La tendance des boissons sans alcool s’est solidement ancrée sur le marché belge. De plus en plus de Belges optent pour des alternatives non alcoolisées, comme le démontre la forte croissance de la vente de bières et de boissons sans alcool. Ce changement, motivé par une conscience de santé croissante et l’émergence du ‘mindful drinking’, a contraint le secteur de la restauration et l’industrie des boissons à élargir considérablement leur offre. Et il semble qu’il existe de nombreuses opportunités pour ce marché.

La tendance des boissons sans alcool a fermement pris pied sur le marché belge. Selon les chiffres récents de Statbel, le volume de bières sans alcool dans les supermarchés belges augmente fortement. Delhaize a déjà vendu 40 % de bières sans alcool de plus cette année qu’en 2023, soit plus de 6 millions d’unités vendues. Colruyt a observé une augmentation de 13 % au cours des sept premiers mois par rapport à la même période de l’année dernière, tandis qu’Albert Heijn et Carrefour notent également une croissance significative avec respectivement 25 % et 15 %. Aldi a même rapporté une augmentation de 60 000 canettes supplémentaires vendues par rapport à juillet de l’année dernière. Le marché se transforme clairement, et de plus en plus de Belges optent délibérément pour une alternative sans alcool.
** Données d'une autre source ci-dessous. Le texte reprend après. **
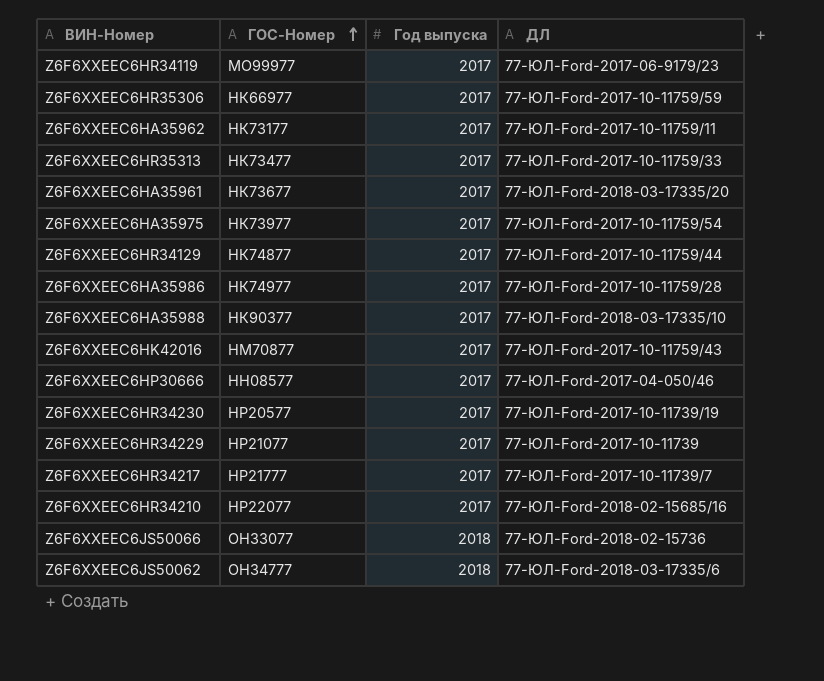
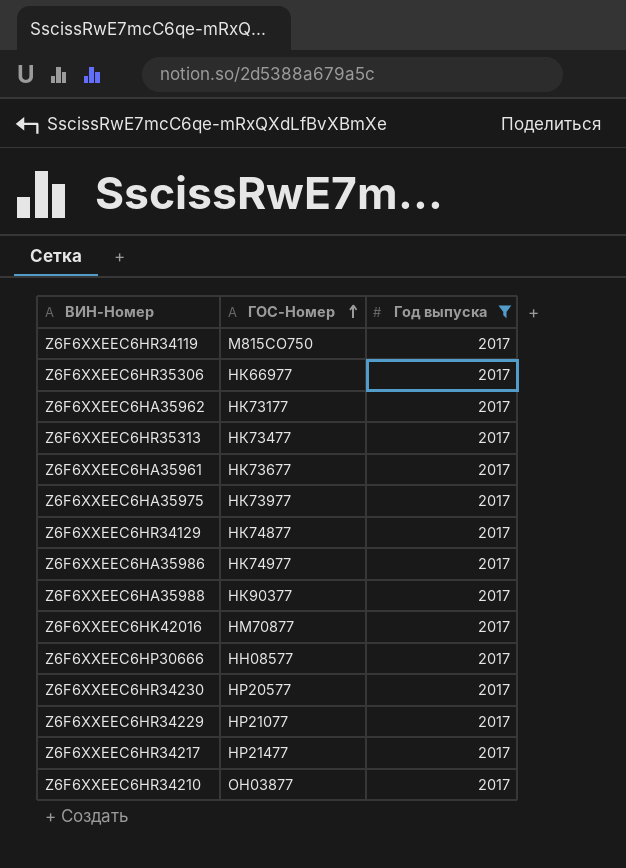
filter: none -> Год выпуска = 2017
column ДЛ | position: 4 -> none
Z6F6XXEEC6HR34119 | ГОС-Номер: МО99977 -> М815СО750
Z6F6XXEEC6HR34217 | ГОС-Номер: НР21777 -> НР21477
Z6F6XXEEC6HR34210 | ГОС-Номер: НР22077 -> ОН03877

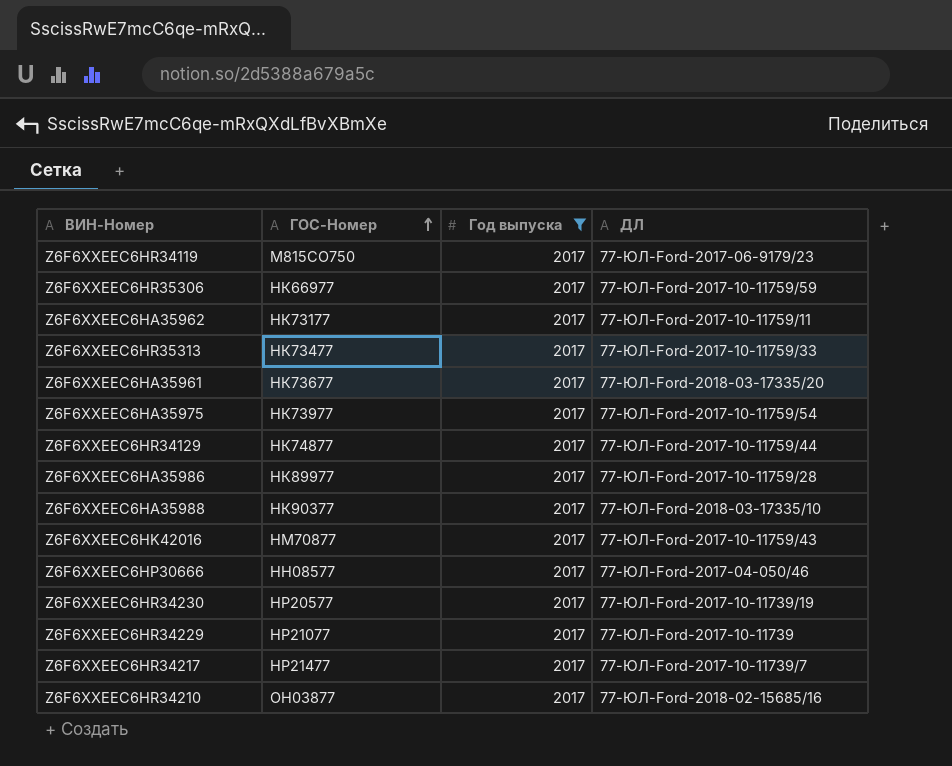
column ДЛ | position: none -> 4
Z6F6XXEEC6HA35986 | ГОС-Номер: НК74977 -> НК89977

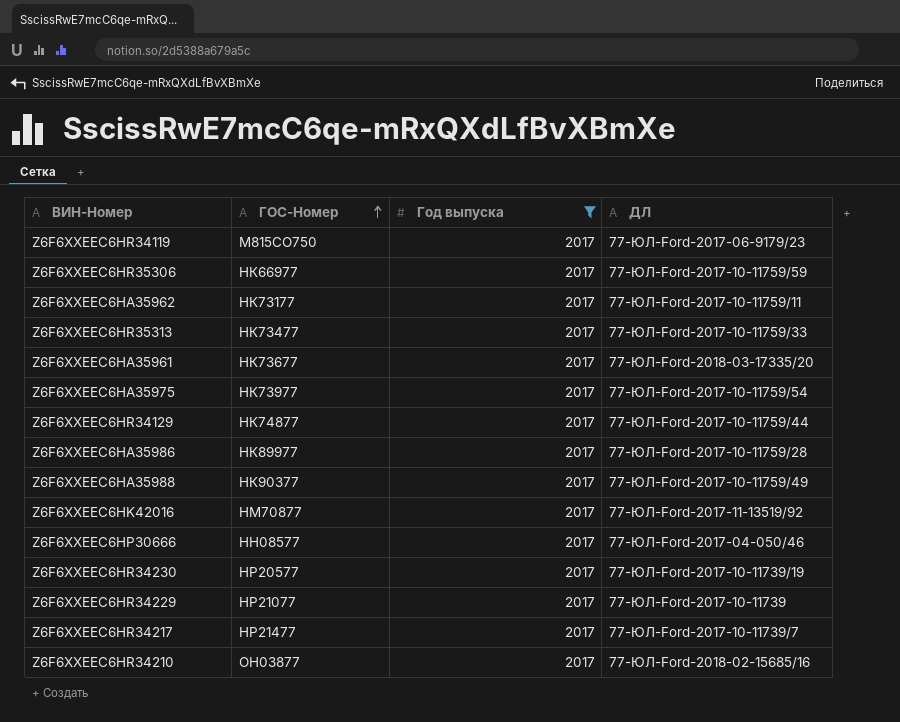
Z6F6XXEEC6HA35988 | ДЛ: 77-ЮЛ-Ford-2018-03-17335/10 -> 77-ЮЛ-Ford-2017-10-11759/49
Z6F6XXEEC6HK42016 | ДЛ: 77-ЮЛ-Ford-2017-10-11759/43 -> 77-ЮЛ-Ford-2017-11-13519/92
Ce changement est récent. Les grands acteurs comme AB InBev ont anticipé cela dès le début, avec le lancement de leur bière sans alcool (Jupiler Force) en 2011. À l’époque, le marché n’était cependant pas encore prêt pour ces innovations. Ce n’est que ces dernières années, grâce à des techniques de production améliorées et un comportement consommateur changeant, que les marques accueillent avec succès la tendance sans alcool. D’après une étude de la Fédération Horeca de Belgique, environ 30 % des visiteurs des établissements horeca en Flandre ne consomment actuellement pas d’alcool (source : Horeca Vlaanderen), ce qui a des conséquences claires pour le secteur horeca, car les boissons alcoolisées génèrent généralement des marges bénéficiaires plus élevées. La vente d’un cocktail peut générer jusqu’à 300 % de plus qu’un simple soda, ce qui exerce une forte pression sur les restaurateurs. Il est donc essentiel de faire preuve d’ingéniosité dans ce domaine.

Mindful drinking

Un facteur important à l’origine de ce changement est l’attention croissante accordée à la santé et au bien-être. Des campagnes telles que Tournée Minérale – où les participants sont encouragés à ne pas consommer d’alcool pendant un mois – ont un effet puissant sur l’opinion publique. Ce qui a commencé comme une initiative à petite échelle s’est transformé en un mouvement national, avec une première édition attirant déjà plus de 122 000 participants inscrits. Désormais, environ 24 % des adultes flamands y participent chaque année, selon une étude de marché menée par Indiville. Cette campagne souligne non seulement l’aspect santé, mais offre également un moment de prise de conscience sur la consommation d’alcool dans la vie quotidienne.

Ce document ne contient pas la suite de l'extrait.